Edit tracking data

============================================================

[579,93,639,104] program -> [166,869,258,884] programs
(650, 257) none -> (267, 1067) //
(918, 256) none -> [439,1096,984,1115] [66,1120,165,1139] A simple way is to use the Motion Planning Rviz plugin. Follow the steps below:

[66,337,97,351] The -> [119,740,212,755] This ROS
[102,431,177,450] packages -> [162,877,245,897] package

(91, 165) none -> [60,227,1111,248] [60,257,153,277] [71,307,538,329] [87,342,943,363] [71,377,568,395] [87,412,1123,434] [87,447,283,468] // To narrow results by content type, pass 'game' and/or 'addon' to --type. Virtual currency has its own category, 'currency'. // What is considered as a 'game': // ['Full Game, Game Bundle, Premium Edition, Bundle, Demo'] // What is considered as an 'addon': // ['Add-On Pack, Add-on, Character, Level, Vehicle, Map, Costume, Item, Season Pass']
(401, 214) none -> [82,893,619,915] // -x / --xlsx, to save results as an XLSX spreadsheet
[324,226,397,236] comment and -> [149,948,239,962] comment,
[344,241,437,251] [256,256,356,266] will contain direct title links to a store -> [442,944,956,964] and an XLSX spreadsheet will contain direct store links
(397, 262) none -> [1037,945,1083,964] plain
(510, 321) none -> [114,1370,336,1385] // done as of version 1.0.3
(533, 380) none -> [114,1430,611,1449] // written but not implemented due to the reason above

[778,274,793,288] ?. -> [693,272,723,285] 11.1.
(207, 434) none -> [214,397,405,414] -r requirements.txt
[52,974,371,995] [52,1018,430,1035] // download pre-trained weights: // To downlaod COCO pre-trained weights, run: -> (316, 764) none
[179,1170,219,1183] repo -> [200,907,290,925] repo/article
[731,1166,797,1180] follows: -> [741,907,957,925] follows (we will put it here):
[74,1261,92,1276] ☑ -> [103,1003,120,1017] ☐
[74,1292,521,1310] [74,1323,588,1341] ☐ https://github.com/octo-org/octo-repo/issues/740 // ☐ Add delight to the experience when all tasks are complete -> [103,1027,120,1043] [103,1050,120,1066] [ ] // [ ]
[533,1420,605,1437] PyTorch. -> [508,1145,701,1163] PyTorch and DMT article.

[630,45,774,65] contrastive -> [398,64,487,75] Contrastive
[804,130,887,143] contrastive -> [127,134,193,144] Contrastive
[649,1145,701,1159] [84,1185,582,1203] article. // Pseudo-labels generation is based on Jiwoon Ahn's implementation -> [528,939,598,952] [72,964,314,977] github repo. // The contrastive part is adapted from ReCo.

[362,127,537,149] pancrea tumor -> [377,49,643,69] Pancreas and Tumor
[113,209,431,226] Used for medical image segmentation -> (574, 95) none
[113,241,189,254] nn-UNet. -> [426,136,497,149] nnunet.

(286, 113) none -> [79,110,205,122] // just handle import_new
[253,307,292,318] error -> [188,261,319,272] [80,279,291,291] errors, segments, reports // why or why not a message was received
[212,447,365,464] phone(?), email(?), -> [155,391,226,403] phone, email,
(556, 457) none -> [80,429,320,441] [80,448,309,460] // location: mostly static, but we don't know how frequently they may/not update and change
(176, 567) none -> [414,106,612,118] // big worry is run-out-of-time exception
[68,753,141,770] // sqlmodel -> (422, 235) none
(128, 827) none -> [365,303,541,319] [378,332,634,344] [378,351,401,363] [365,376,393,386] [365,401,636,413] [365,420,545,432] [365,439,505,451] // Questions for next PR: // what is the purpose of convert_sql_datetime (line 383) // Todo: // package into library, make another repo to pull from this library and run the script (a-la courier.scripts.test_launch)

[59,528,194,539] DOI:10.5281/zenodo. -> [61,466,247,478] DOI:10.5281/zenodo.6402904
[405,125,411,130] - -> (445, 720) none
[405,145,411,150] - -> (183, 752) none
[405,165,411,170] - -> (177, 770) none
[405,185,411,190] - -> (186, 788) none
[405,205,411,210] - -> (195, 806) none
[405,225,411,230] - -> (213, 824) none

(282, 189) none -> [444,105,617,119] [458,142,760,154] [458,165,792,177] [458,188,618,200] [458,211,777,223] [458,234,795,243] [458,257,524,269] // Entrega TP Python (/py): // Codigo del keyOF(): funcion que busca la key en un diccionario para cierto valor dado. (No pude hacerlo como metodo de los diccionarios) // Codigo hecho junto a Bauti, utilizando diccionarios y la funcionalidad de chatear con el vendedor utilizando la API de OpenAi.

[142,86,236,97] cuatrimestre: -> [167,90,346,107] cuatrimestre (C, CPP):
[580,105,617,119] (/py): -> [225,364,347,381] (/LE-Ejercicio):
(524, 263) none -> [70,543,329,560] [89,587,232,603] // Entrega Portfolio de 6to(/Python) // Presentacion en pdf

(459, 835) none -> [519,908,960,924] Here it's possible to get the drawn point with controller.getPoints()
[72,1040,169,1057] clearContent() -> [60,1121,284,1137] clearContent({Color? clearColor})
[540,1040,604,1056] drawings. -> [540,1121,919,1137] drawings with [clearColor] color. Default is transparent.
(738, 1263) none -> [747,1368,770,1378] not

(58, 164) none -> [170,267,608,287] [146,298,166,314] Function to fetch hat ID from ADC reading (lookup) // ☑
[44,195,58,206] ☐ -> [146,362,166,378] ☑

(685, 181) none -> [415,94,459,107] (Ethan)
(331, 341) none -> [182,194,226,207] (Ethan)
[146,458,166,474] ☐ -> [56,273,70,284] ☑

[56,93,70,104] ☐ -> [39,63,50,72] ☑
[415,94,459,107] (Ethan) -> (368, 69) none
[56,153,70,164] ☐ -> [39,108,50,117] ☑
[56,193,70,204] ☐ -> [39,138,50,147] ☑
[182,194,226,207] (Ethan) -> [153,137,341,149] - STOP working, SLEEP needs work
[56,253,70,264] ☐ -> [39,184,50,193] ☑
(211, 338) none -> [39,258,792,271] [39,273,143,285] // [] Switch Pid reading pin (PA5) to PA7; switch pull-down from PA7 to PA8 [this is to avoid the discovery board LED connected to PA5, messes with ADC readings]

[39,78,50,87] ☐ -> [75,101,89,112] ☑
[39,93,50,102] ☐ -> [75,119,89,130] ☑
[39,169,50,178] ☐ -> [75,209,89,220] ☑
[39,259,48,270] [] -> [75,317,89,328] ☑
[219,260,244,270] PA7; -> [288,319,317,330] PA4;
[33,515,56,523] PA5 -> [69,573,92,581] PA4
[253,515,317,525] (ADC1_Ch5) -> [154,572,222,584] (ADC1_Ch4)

============================================================

**Exercise brief**
Your job is to return all lines above that hold the word "github".

**Written answer**
[74,1292,521,1310] [74,1323,588,1341] ☐ https://github.com/octo-org/octo-repo/issues/740 // ☐ Add delight to the experience when all tasks are complete -> [103,1027,120,1043] [103,1050,120,1066] [ ] // [ ]
[649,1145,701,1159] [84,1185,582,1203] article. // Pseudo-labels generation is based on Jiwoon Ahn's implementation -> [528,939,598,952] [72,964,314,977] github repo. // The contrastive part is adapted from ReCo.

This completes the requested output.